In 2019, for the first time in over two decades, a new crop of literary work entered the public domain: everything first published in the United States in 1923 became available for reusing, recycling, and remixing. Since then, we’ve had a steady stream of new, free-to-use content: In 2020, books by E.M. Forster, Edna Ferber, and Edith Wharton became available. 2021 brought us everything published in 1925, “the greatest year for books”—including, of course, The Great Gatsby (yes, a sequel was published immediately, with plenty more in the works). And last year, notably, A.A. Milne’s Winnie-the-Pooh passed through the veil, leading, inevitably and unfortunately, to this.
So what’s on the table this year? On January 1st, 2023, all books that were first published in 1927 entered the public domain in the United States. Here’s a selection of the most interesting:
Herbert Asbury, The Gangs of New York
Willa Cather, Death Comes for the Archbishop
Agatha Christie, The Big Four
Countee Cullen, ed., Caroling Dusk: An Anthology of Verse by Black Poets of the Twenties
Franklin W. Dixon, The Tower Treasure (The Hardy Boys #1)

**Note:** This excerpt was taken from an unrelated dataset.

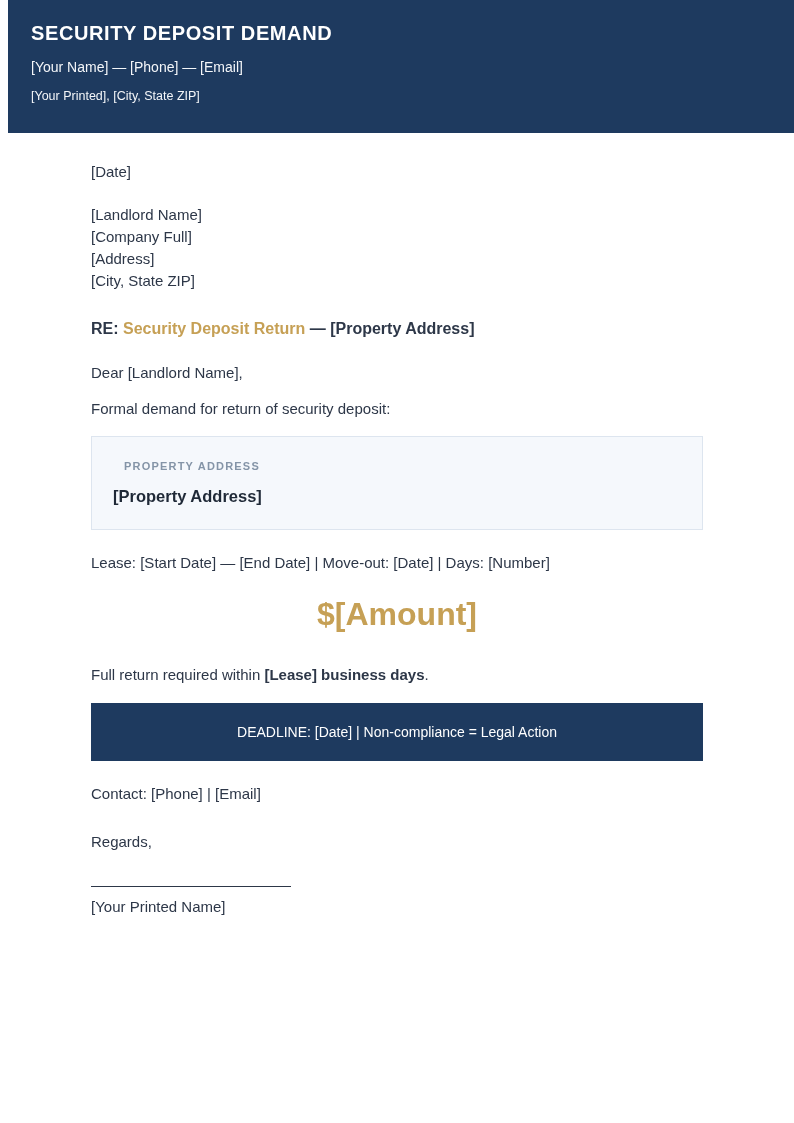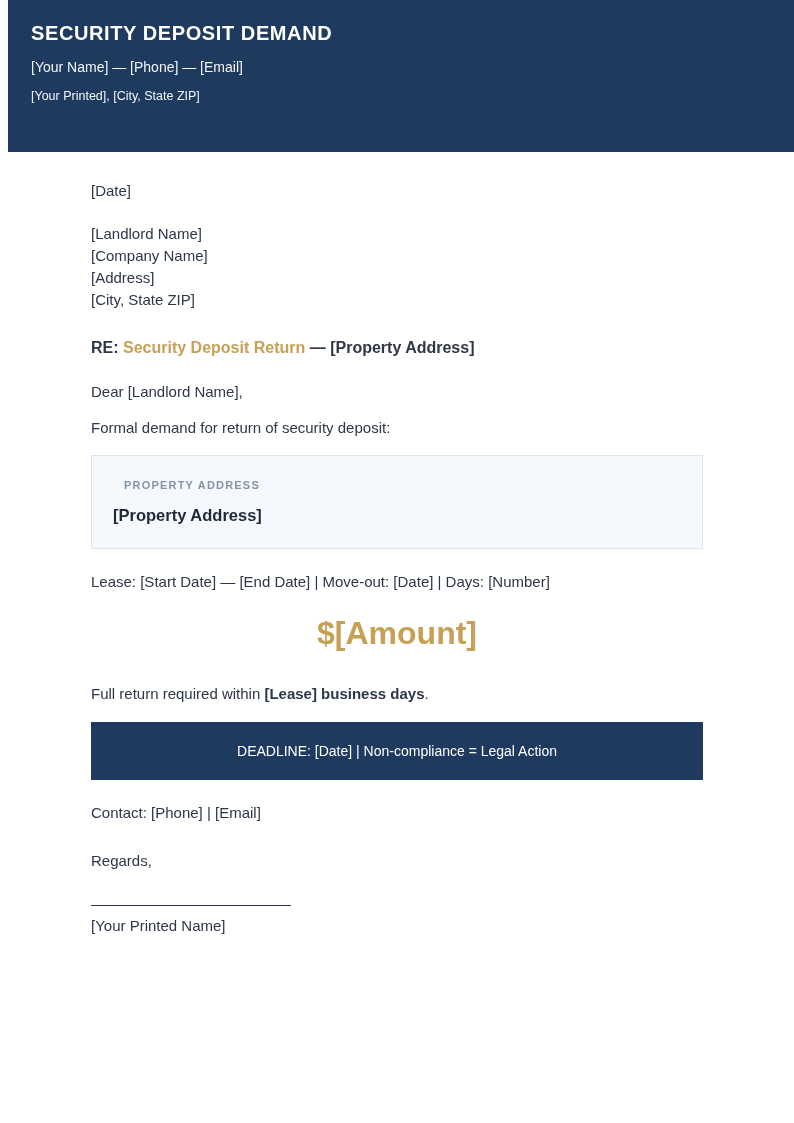"SECURITY DEPOSIT DEMAND" .letterhead { height: 152px -> 133px }
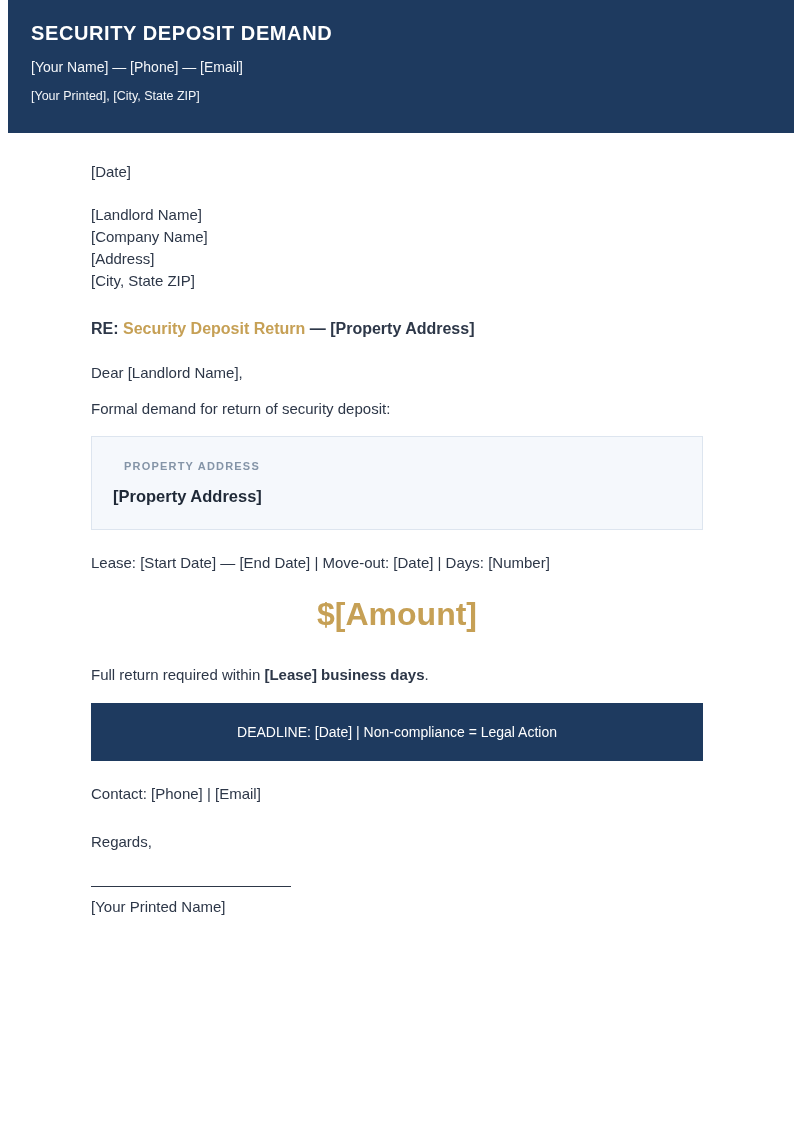"[Company Name]" div { text: Name -> Full }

Franklin W. Dixon, The House on the Cliff (The Hardy Boys #2)
Franklin W. Dixon, The Secret of the Old Mill (The Hardy Boys #3)
Arthur Conan Doyle, “The Adventure of the Veiled Lodger” and “The Adventure of Shoscombe Old Place,” the last two stories from The Case-Book of Sherlock Holmes (which means Holmes himself is now in the public domain)
E.M. Forster, Aspects of the Novel
Ernest Hemingway, Men Without Women
Hermann Hesse, Steppenwolf
Franz Kafka, Amerika
Anita Loos, But Gentlemen Marry Brunettes
Edith Wharton, Twilight Sleep
Thornton Wilder, The Bridge of San Luis Rey
Virginia Woolf, To the Lighthouse
So get those remixes ready! But don’t you dare make Mrs. Ramsay into an axe murderer. Hasn’t she suffered enough?